▸ What is required
Give back every record exactly as written.

▸ Exercise material

-=-=-=-=-

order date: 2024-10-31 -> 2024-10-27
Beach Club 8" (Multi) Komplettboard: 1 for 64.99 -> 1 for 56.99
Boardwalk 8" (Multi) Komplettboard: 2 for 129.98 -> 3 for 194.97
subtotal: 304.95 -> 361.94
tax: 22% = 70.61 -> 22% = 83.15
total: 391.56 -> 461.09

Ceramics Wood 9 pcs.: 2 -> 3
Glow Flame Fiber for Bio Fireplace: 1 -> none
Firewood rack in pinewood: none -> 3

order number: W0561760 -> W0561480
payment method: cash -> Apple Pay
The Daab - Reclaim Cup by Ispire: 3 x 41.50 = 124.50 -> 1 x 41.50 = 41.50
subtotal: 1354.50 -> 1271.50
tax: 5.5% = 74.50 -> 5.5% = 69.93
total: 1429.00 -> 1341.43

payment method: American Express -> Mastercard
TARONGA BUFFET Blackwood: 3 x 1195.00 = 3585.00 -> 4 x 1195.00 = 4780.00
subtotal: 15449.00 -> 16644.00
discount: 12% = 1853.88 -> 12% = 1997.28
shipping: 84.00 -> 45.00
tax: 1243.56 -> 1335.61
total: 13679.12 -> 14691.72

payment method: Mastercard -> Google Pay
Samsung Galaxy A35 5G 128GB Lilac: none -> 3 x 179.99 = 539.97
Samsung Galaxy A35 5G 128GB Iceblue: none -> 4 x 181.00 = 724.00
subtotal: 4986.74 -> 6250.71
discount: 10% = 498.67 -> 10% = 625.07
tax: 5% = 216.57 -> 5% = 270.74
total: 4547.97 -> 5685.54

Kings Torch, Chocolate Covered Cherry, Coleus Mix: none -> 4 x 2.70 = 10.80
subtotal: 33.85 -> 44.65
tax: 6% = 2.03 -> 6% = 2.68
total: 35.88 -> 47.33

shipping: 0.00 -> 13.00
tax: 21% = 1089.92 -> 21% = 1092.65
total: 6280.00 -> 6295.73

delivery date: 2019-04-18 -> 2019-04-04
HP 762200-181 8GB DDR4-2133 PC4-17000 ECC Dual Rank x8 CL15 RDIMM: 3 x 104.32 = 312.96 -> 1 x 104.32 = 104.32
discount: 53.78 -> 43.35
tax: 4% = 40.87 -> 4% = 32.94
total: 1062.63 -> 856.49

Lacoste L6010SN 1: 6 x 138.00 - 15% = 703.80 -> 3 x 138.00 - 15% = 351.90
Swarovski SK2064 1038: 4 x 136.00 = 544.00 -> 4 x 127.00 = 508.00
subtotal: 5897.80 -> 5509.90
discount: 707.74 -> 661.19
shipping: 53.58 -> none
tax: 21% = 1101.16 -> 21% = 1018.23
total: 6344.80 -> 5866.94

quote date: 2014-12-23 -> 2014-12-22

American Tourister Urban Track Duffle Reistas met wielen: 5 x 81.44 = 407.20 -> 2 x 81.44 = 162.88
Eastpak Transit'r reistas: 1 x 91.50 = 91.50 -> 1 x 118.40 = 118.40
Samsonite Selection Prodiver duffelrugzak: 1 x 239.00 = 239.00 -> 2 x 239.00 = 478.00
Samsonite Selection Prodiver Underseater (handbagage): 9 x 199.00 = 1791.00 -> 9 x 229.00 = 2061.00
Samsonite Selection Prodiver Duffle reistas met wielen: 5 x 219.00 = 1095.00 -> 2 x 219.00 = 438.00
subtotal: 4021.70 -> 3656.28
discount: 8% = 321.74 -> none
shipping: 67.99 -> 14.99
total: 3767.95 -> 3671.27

-=-=-=-=-

▸ Response box
order date: 2024-10-31 -> 2024-10-27
Beach Club 8" (Multi) Komplettboard: 1 for 64.99 -> 1 for 56.99
Boardwalk 8" (Multi) Komplettboard: 2 for 129.98 -> 3 for 194.97
subtotal: 304.95 -> 361.94
tax: 22% = 70.61 -> 22% = 83.15
total: 391.56 -> 461.09

Ceramics Wood 9 pcs.: 2 -> 3
Glow Flame Fiber for Bio Fireplace: 1 -> none
Firewood rack in pinewood: none -> 3

order number: W0561760 -> W0561480
payment method: cash -> Apple Pay
The Daab - Reclaim Cup by Ispire: 3 x 41.50 = 124.50 -> 1 x 41.50 = 41.50
subtotal: 1354.50 -> 1271.50
tax: 5.5% = 74.50 -> 5.5% = 69.93
total: 1429.00 -> 1341.43

payment method: American Express -> Mastercard
TARONGA BUFFET Blackwood: 3 x 1195.00 = 3585.00 -> 4 x 1195.00 = 4780.00
subtotal: 15449.00 -> 16644.00
discount: 12% = 1853.88 -> 12% = 1997.28
shipping: 84.00 -> 45.00
tax: 1243.56 -> 1335.61
total: 13679.12 -> 14691.72

payment method: Mastercard -> Google Pay
Samsung Galaxy A35 5G 128GB Lilac: none -> 3 x 179.99 = 539.97
Samsung Galaxy A35 5G 128GB Iceblue: none -> 4 x 181.00 = 724.00
subtotal: 4986.74 -> 6250.71
discount: 10% = 498.67 -> 10% = 625.07
tax: 5% = 216.57 -> 5% = 270.74
total: 4547.97 -> 5685.54

Kings Torch, Chocolate Covered Cherry, Coleus Mix: none -> 4 x 2.70 = 10.80
subtotal: 33.85 -> 44.65
tax: 6% = 2.03 -> 6% = 2.68
total: 35.88 -> 47.33

shipping: 0.00 -> 13.00
tax: 21% = 1089.92 -> 21% = 1092.65
total: 6280.00 -> 6295.73

delivery date: 2019-04-18 -> 2019-04-04
HP 762200-181 8GB DDR4-2133 PC4-17000 ECC Dual Rank x8 CL15 RDIMM: 3 x 104.32 = 312.96 -> 1 x 104.32 = 104.32
discount: 53.78 -> 43.35
tax: 4% = 40.87 -> 4% = 32.94
total: 1062.63 -> 856.49

Lacoste L6010SN 1: 6 x 138.00 - 15% = 703.80 -> 3 x 138.00 - 15% = 351.90
Swarovski SK2064 1038: 4 x 136.00 = 544.00 -> 4 x 127.00 = 508.00
subtotal: 5897.80 -> 5509.90
discount: 707.74 -> 661.19
shipping: 53.58 -> none
tax: 21% = 1101.16 -> 21% = 1018.23
total: 6344.80 -> 5866.94

quote date: 2014-12-23 -> 2014-12-22

American Tourister Urban Track Duffle Reistas met wielen: 5 x 81.44 = 407.20 -> 2 x 81.44 = 162.88
Eastpak Transit'r reistas: 1 x 91.50 = 91.50 -> 1 x 118.40 = 118.40
Samsonite Selection Prodiver duffelrugzak: 1 x 239.00 = 239.00 -> 2 x 239.00 = 478.00
Samsonite Selection Prodiver Underseater (handbagage): 9 x 199.00 = 1791.00 -> 9 x 229.00 = 2061.00
Samsonite Selection Prodiver Duffle reistas met wielen: 5 x 219.00 = 1095.00 -> 2 x 219.00 = 438.00
subtotal: 4021.70 -> 3656.28
discount: 8% = 321.74 -> none
shipping: 67.99 -> 14.99
total: 3767.95 -> 3671.27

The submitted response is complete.